Mais six ans de combats menés au nom de L'Usine et de «la diversité de l'offre socioculturelle à Genève», ça use et pèse. La vie privée se confond avec l'engagement. Les nerfs trinquent au gré de négociations engagées avec les politiques ou les dix-huit collectifs installés 4, place des Volontaires. «Quand on est inscrit dans une structure pareille, c'est difficile de ne pas choisir la version «total pack», concède Albane Schlechten. Mais après le vingt-deuxième anniversaire de L'Usine, je sentais que j'avais fait le tour.»
D'autant que la transformation d'un ancien magasin de pétrochimie en un espace culturel l'absorbait désormais: La Gravière.

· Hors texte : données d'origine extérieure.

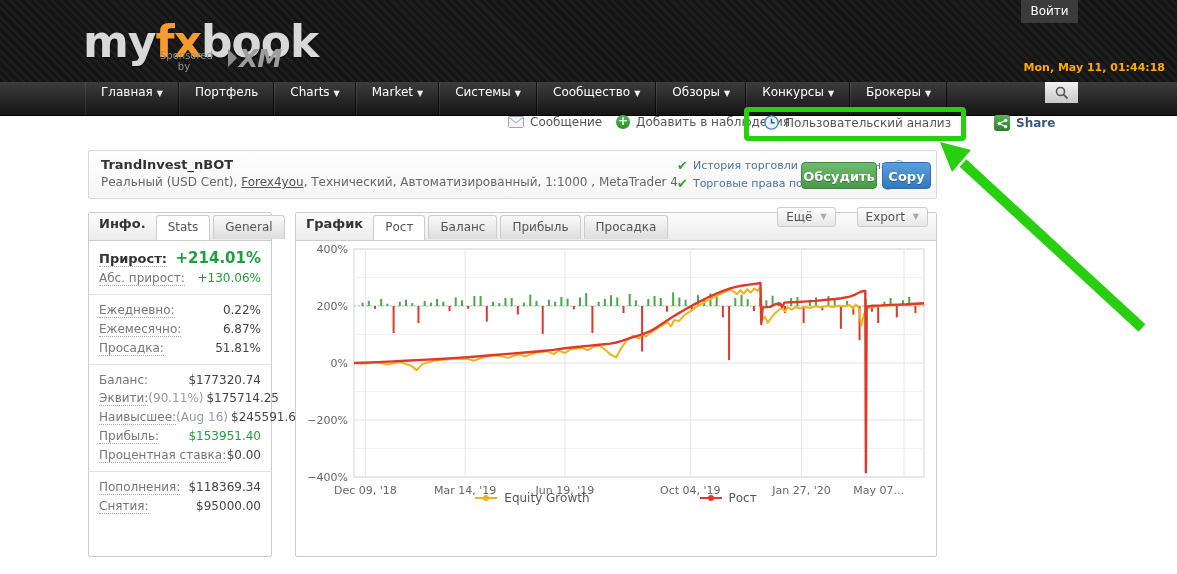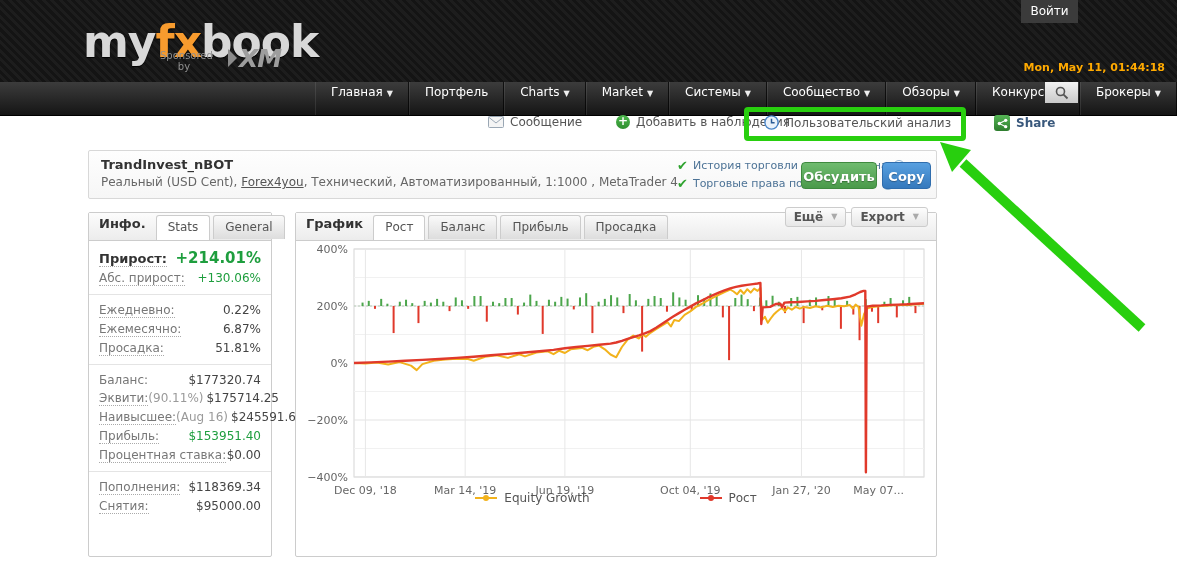--- a/index.html
+++ b/index.html
@@ -21,7 +21,7 @@
 
   
   .navbar { position:absolute; left:0; top:82px; width:1177px; height:34px;
-    background:linear-gradient(#3c3c3c,#151515); display:flex; align-items:stretch; border-bottom:1px solid #000;justify-content:flex-end; }
+    background:linear-gradient(#3c3c3c,#151515); display:flex; align-items:stretch; border-bottom:1px solid #000; }
   .nav-spacer { width:85px; }
   .nav-item { padding:0 15px; color:#fff; font-size:12px; line-height:21px; cursor:pointer;
     border-right:1px solid rgba(0,0,0,.7); border-left:1px solid rgba(255,255,255,.09); white-space:nowrap; }

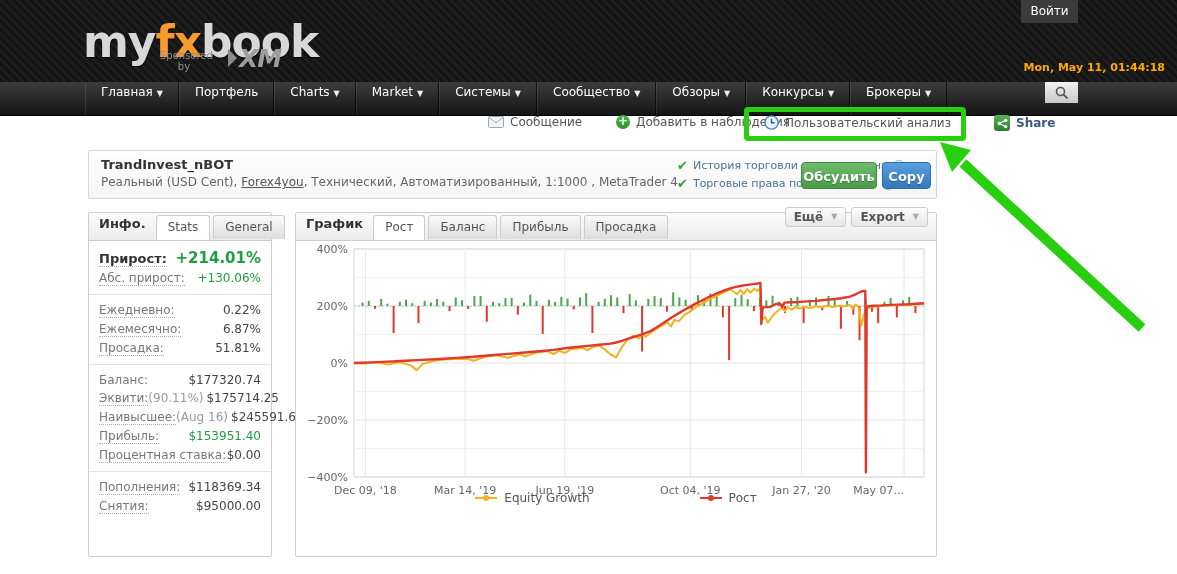--- a/index.html
+++ b/index.html
@@ -33,7 +33,7 @@
   .crumb-row { position:absolute; left:88px; top:115px; font-size:12px; color:#8a8a8a; }
   .crumb-row a { color:#ef7f1a; text-decoration:none; cursor:pointer; }
   .action { position:absolute; top:115px; font-size:12px; color:#555; display:flex; align-items:center; gap:6px; cursor:pointer; }
-  .act-msg { left:488px;justify-content:space-between; }
+  .act-msg { left:508px;justify-content:space-between; }
   .act-watch { left:616px; }
   .act-custom { left:764px; }
   .act-share { left:994px; color:#39587c; font-weight:bold; }

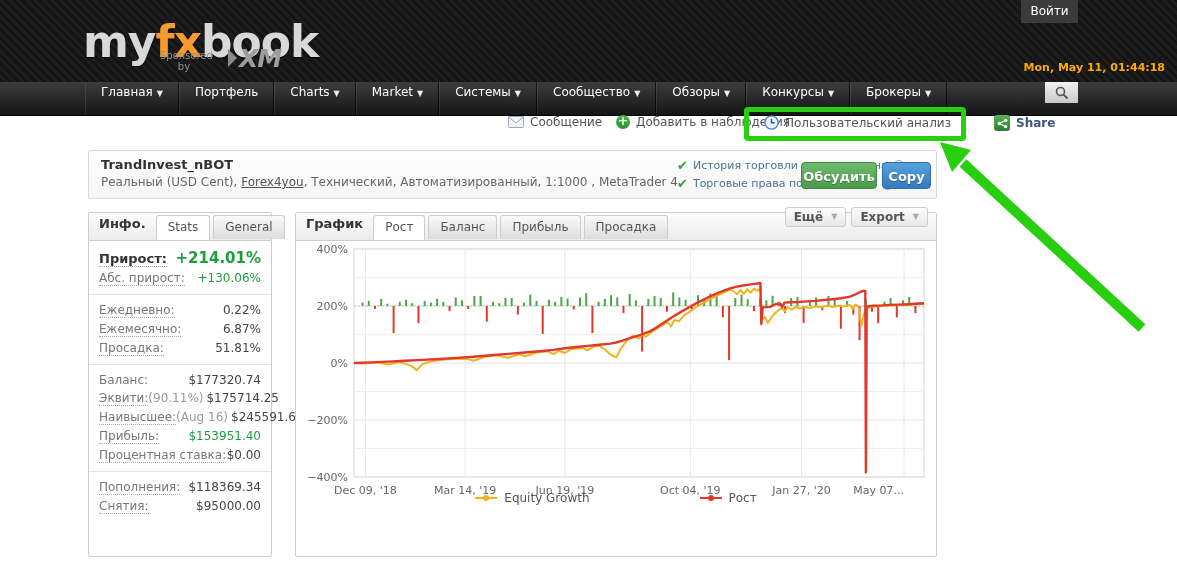--- a/index.html
+++ b/index.html
@@ -70,7 +70,7 @@
   .tab { font-size:12px; color:#555; padding:4px 11px 5px; border:1px solid #ccc; border-bottom:none;
     border-radius:3px 3px 0 0; background:linear-gradient(#fafafa,#ddd); margin-right:3px; cursor:pointer; position:relative; }
   .tab.active { background:#fff; margin-bottom:-1px; padding-bottom:6px; z-index:2; }
-  .head-right { margin-left:auto; display:flex; gap:5px; margin-bottom:20px;font-weight:bold; }
+  .head-right { margin-left:auto; display:flex; gap:21px; margin-bottom:20px; }
   .mini-btn { font-size:12px; color:#555; background:linear-gradient(#fdfdfd,#e7e7e7); border:1px solid #ccc;
     border-radius:3px; padding:2px 8px; cursor:pointer; display:flex; align-items:center; gap:8px; }
   .mini-btn .tri { font-size:8px; color:#aaa; }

Pour cadre, un cube de béton armé au bord de l'Arve appelé à devenir un «petit club dans le style Berlin». Pour voisinage, le nouvel hôtel de police, dont l'endroit occupe le parking. Pour ambition, l'invention d'«un territoire artistique égalitaire ouvert à différentes propositions». Négociations avec le canton, coordination des travaux, chasse aux autorisations, élaboration de la programmation, pilotage des activités du lieu: dès 2012, Albane Schlechten confond sa vie avec celle d'un territoire qui accueille Feu! Chatterton ou Timber Timbre.
Fin 2016, elle jette finalement l'éponge, «éreintée», d'autant que «d'autres engagements exigeants» la portent: le label We Can Dance It monté avec Dominique Rovini, codirectrice du festival Les Créatives, destiné à «agir sur les questions de sexisme et d'exclusion dans les clubs», la vice-présidence du Grand Conseil de la nuit, association pour la vie nocturne genevoise, enfin la casquette de conseillère municipale et cheffe de groupe à la Ville de Genève acquise en 2015 sous les couleurs socialistes.
«On a fait instaurer une fiche «vie nocturne» dans le plan d'aménagement du grand projet Praille-Acacias-Vernets alors qu'aucun enjeu culturel n'y était envisagé, une victoire», assure Albane, qui, jeune et douée, aurait alors pu prétendre à faire de la politique son métier. Sauf que de plan carrière, il n'en existe pas chez cette sympathisante de
#MeToo. En janvier 2017, sa trace se trouve ainsi à Fribourg, où elle coordonne l'action romande de la Fédération suisse des clubs et des festivals de musiques actuelles. Un an plus tard, la voilà à Nyon. Un choix «qui vient des tripes», jure-t-elle. «J'ai dû trancher: rejoindre la FCMA ou m'engager dans la course au Conseil administratif de 2020. J'ai réalisé que je pouvais vivre sans politique politicienne, mais pas sans musique.»